I have never called myself a wrestler, although I have been categorised as “Wrestler” before by some BJJ friends overseas, which simultaneously filled me with pride and embarrassment. (Apparently, the perception was due to some combination of my “physique” and my ineptitude with lapel grips. Maybe it also had something to do with that Greco class where I took down an 87kg guy a bit more than I should have. )
The thing is that, while I do wrestling training to benefit my BJJ and MMA, I’ve never entered a wrestling tournament. Thus, while I do tell people who ask that I do wrestling training, and for what purpose, I never call myself a wrestler. Wrestling is one of the oldest sports in the world, one which commands a great deal of respect. I would never dream of sullying its name by making unqualified claims about myself.

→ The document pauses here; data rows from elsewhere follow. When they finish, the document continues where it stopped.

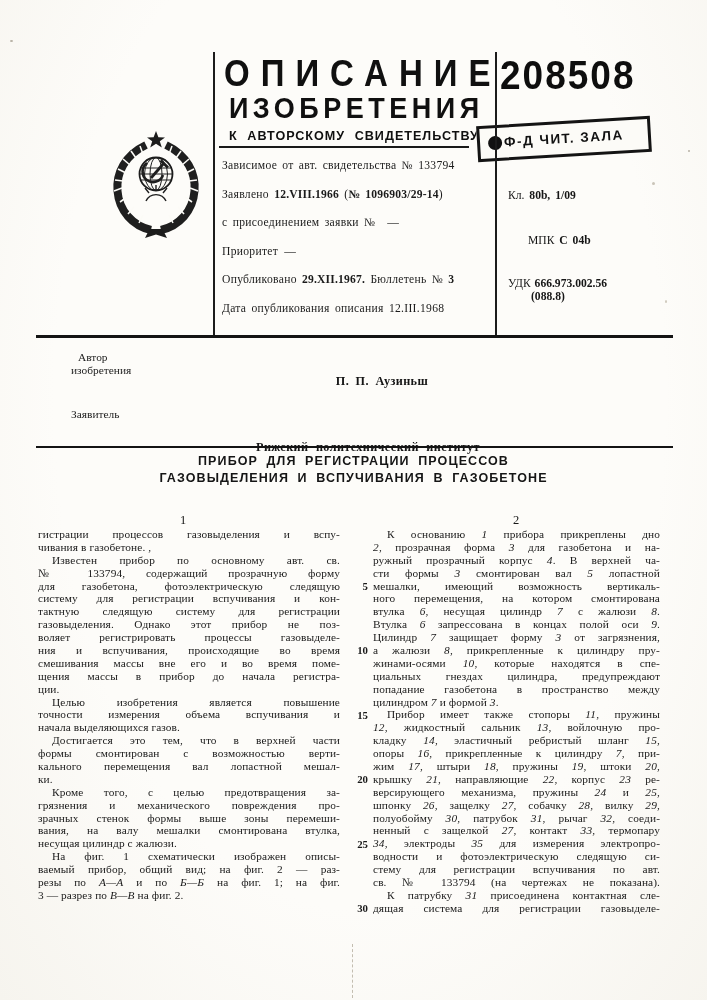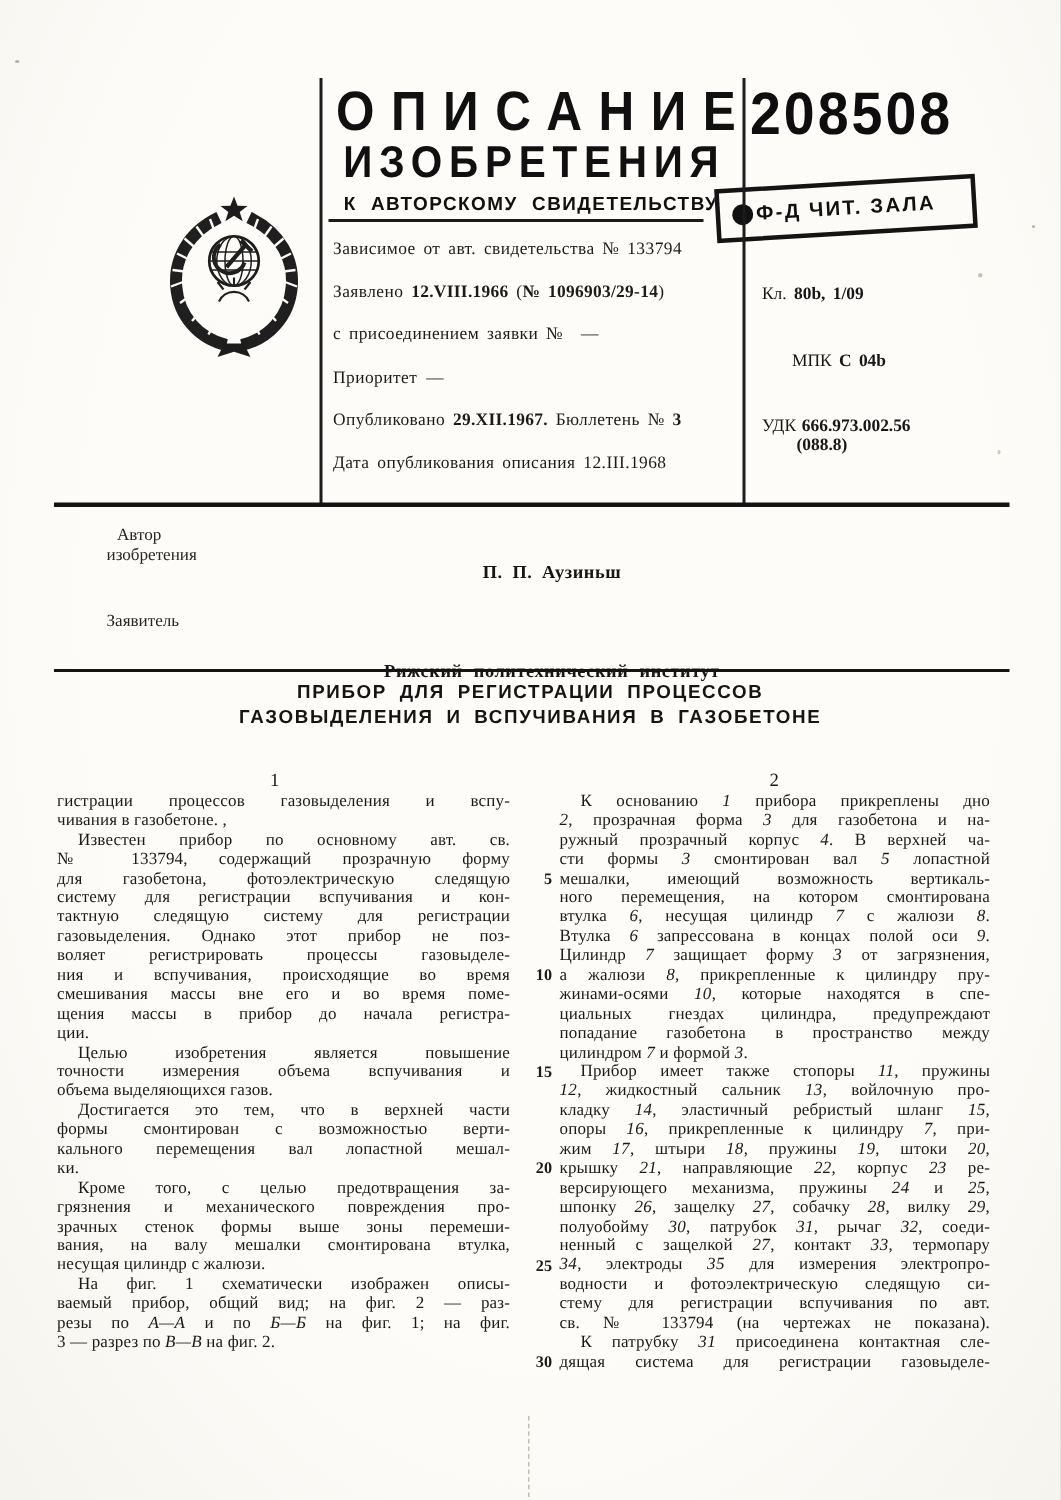--- a/index.html
+++ b/index.html
@@ -49,21 +49,21 @@
   .brow{font:11.6px/12px "Liberation Serif","DejaVu Serif",serif;margin-bottom:16.6px;
     letter-spacing:.3px;word-spacing:2px;color:#1b1b1b;white-space:nowrap;}
   .brow b{letter-spacing:.2px;text-align:center;}
   .kl{position:absolute;left:508px;top:189px;font:11.6px/13px "Liberation Serif",serif;word-spacing:2px;}
   .mpk{position:absolute;left:508px;top:234px;font:11.6px/13px "Liberation Serif",serif;word-spacing:2px;margin-left:20px;}
   .udk{position:absolute;left:508px;top:277px;font:11.6px/13px "Liberation Serif",serif;word-spacing:1px;}
   .udk2{position:absolute;left:531px;top:290px;font:11.6px/13px "Liberation Serif",serif;}
   
   .auth-label{position:absolute;left:71px;top:351px;font:11.4px/13.4px "Liberation Serif",serif;color:#242424;}
   .auth-label .l1{padding-left:7px;}
-  .auth-name{position:absolute;left:213px;top:374px;width:310px;text-align:center;
+  .auth-name{position:absolute;left:227px;top:374px;width:310px;text-align:center;
     font:bold 12.2px/14px "Liberation Serif",serif;word-spacing:3px;letter-spacing:.4px;}
   .appl-label{position:absolute;left:71px;top:408px;font:11.4px/13px "Liberation Serif",serif;color:#242424;}
   .appl-name{position:absolute;left:193px;top:408px;width:350px;text-align:center;
     font:bold 12.2px/14px "Liberation Serif",serif;word-spacing:4px;letter-spacing:.4px;margin-top:32px;}
   
   .inv-title{position:absolute;left:98px;top:453px;width:511px;text-align:center;
     font:bold 12.5px/16.5px "Liberation Sans","DejaVu Sans",sans-serif;
     letter-spacing:1.1px;word-spacing:4px;color:#151515;}
   
   .colnum{position:absolute;top:514px;font:12.5px/13px "Liberation Serif",serif;}
@@ -189,21 +189,21 @@
       <div class="bline">систему для регистрации вспучивания и кон-</div>
       <div class="bline">тактную следящую систему для регистрации</div>
       <div class="bline">газовыделения. Однако этот прибор не поз-</div>
       <div class="bline">воляет регистрировать процессы газовыделе-</div>
       <div class="bline">ния и вспучивания, происходящие во время</div>
       <div class="bline">смешивания массы вне его и во время поме-</div>
       <div class="bline">щения массы в прибор до начала регистра-</div>
       <div class="bline pend">ции.</div>
       <div class="bline ind">Целью изобретения является повышение</div>
       <div class="bline">точности измерения объема вспучивания и</div>
-      <div class="bline pend">объема выделяющихся газов.</div>
+      <div class="bline pend">начала выделяющихся газов.</div>
       <div class="bline ind">Достигается это тем, что в верхней части</div>
       <div class="bline">формы смонтирован с возможностью верти-</div>
       <div class="bline">кального перемещения вал лопастной мешал-</div>
       <div class="bline pend">ки.</div>
       <div class="bline ind">Кроме того, с целью предотвращения за-</div>
       <div class="bline">грязнения и механического повреждения про-</div>
       <div class="bline">зрачных стенок формы выше зоны перемеши-</div>
       <div class="bline">вания, на валу мешалки смонтирована втулка,</div>
       <div class="bline pend">несущая цилиндр с жалюзи.</div>
       <div class="bline ind">На фиг. 1 схематически изображен описы-</div>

Imagine my horror then when the subject of Bikini “wrestling” (re-)surfaced in my little sphere of influence. Something in me is strongly repulsed by the concept of women in bikinis or lingerie doing something (which some producers have the gall to refer to as “wrestling”) for the sole purpose of letting cameras capture footage of sweaty cleavages or crotches tangled up in lace or lycra.
As much as I could have done with the money, the more footage I saw, the more repulsed I was. Bikini “wrestling” is clearly part of the sex industry – some of the videos you can buy include “apartment matches” where two women in their underwear roll around in a vaguely competitive way on a bed – but that wasn’t what I found offensive. What I found offensive was that they had associated the sport of wrestling with porn, and made the very idea of women’s wrestling skills subordinate to making a shameless appeal to the male gaze.
The whole porn sub-genre of women “wrestling” has been a thorn in my side ever since I started training, and especially since I started grappling. There will always be some idiot who will say something puerile when they find out what I do, such as, “Wow, that’s sexy”, (how, dipshit?), “Can I watch?”, “That’s hot”, or “Is that, like, mud wrestling?” (I have heard all of these, and more.) I have nothing against women using their bodies and their sexuality, even within a misogynistic framework, to gain money, fame, validation, attention or whatever it is they’re looking for. Women have been objectified and fetishised for millenia, and I’m not about to get on my Amazon high horse and tell them that they can’t play the game for their own benefit. But leave wrestling out of it!
As chance (?) would have it, a week after I had rejected – as politely as I could – an offer of “paid work” (which would have involved beating up models for money while being complicit in my own degradation and that of women’s combat sports for the sake of someone’s masturbatory day-dream), I discovered a legitimate opportunity to wrestle. I’ll be writing more about that opportunity as events unfold, but I just wanted to share this little “event”, as I really felt that “Life” was testing me and that, had I sold out for the sake of easy money, I would have failed.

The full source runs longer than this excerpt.